== WHAT IS EXPECTED ==
All lines below containing "font" are to be listed.

== EXERCISE DATA ==
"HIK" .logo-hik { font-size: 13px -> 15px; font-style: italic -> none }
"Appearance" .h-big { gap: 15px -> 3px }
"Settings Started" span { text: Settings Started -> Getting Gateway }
---
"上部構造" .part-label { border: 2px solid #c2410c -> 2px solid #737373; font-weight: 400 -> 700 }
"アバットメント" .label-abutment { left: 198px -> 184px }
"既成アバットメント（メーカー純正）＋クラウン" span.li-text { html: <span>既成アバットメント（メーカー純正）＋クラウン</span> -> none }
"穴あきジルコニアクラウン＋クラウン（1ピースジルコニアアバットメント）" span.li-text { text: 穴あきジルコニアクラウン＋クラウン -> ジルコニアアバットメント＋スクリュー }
==
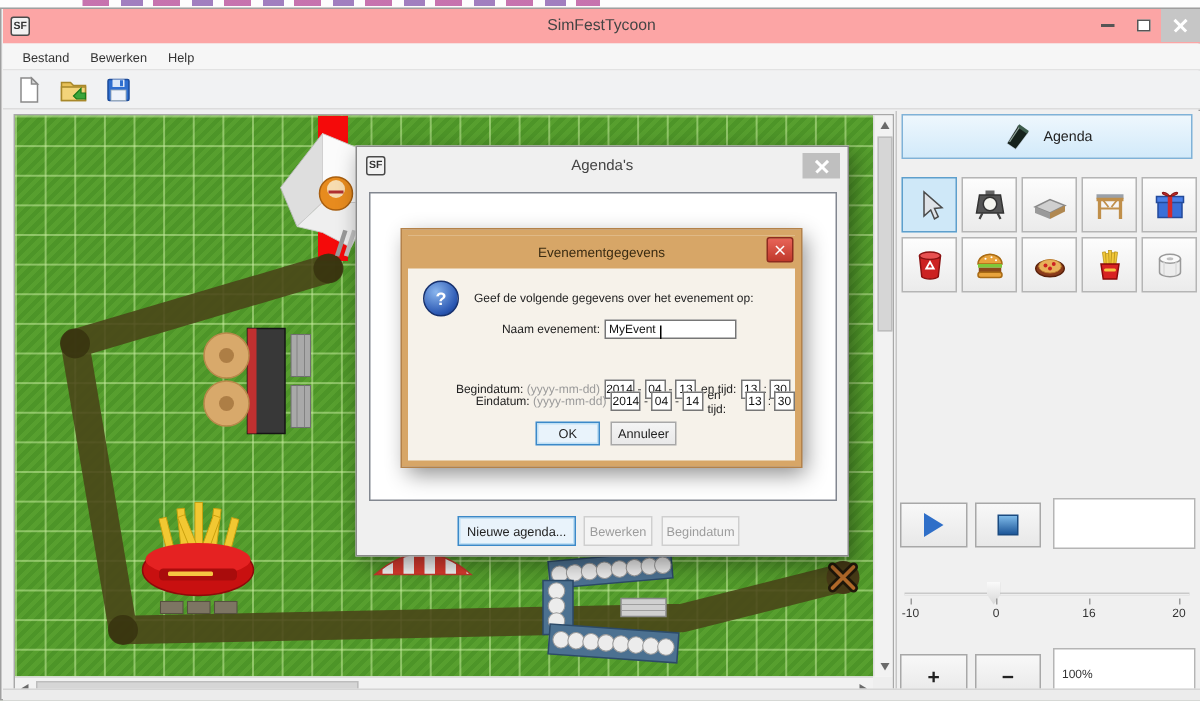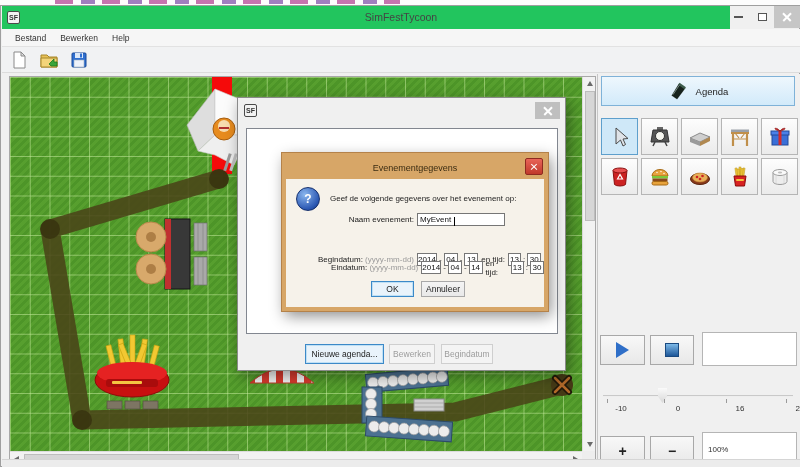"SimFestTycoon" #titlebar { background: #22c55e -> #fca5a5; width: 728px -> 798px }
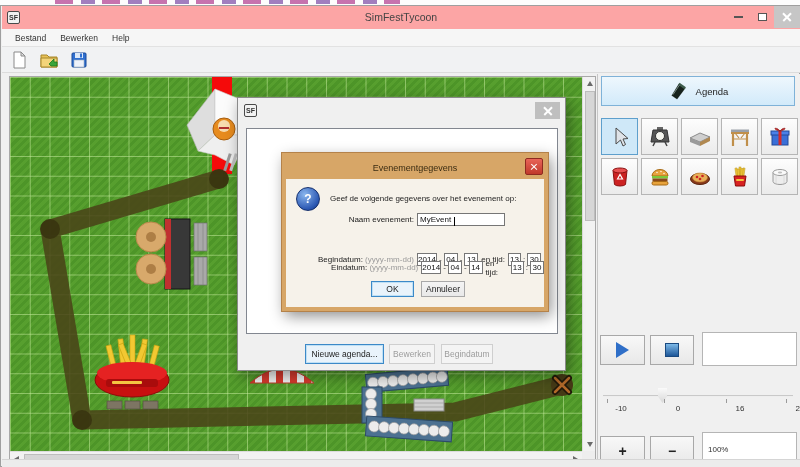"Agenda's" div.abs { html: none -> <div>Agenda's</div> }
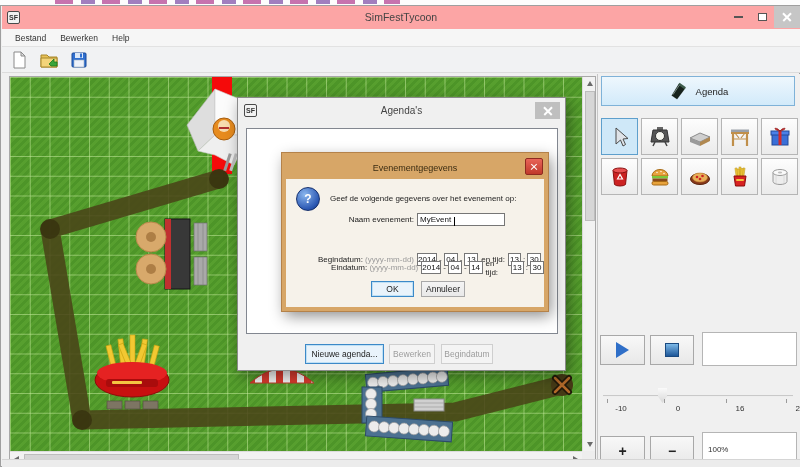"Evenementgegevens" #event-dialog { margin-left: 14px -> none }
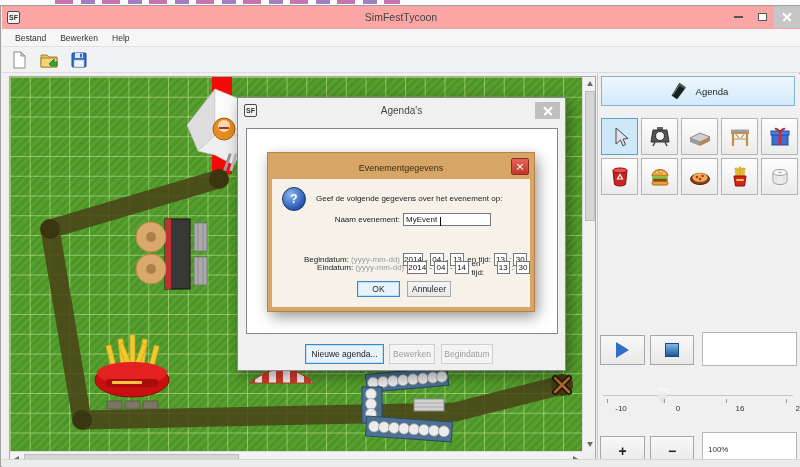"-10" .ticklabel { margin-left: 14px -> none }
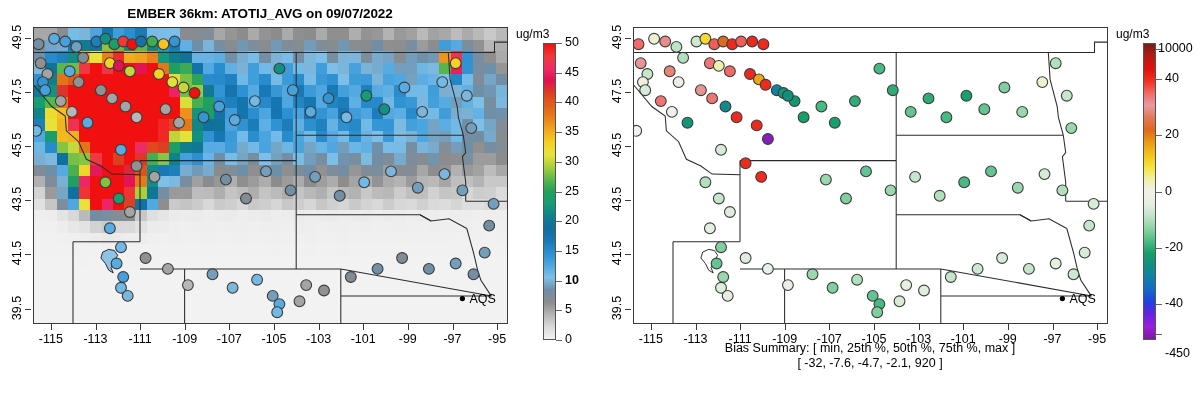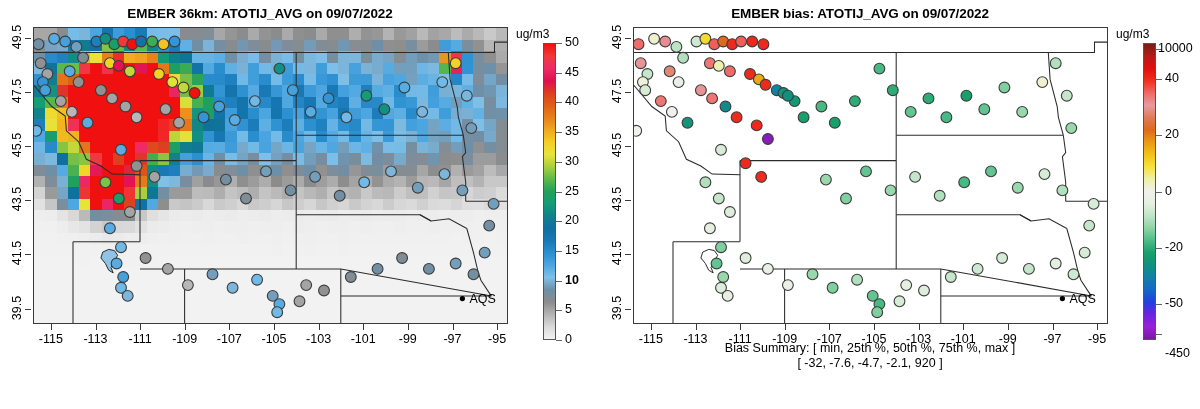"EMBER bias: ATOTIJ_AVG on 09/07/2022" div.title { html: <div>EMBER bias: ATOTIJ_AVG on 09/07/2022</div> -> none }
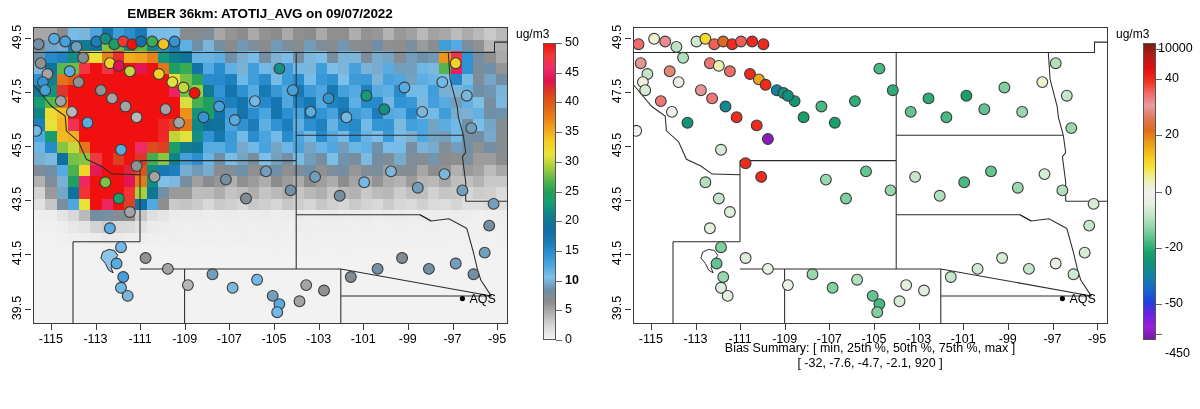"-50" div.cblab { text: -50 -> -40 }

== OUTPUT ==
"HIK" .logo-hik { font-size: 13px -> 15px; font-style: italic -> none }
"上部構造" .part-label { border: 2px solid #c2410c -> 2px solid #737373; font-weight: 400 -> 700 }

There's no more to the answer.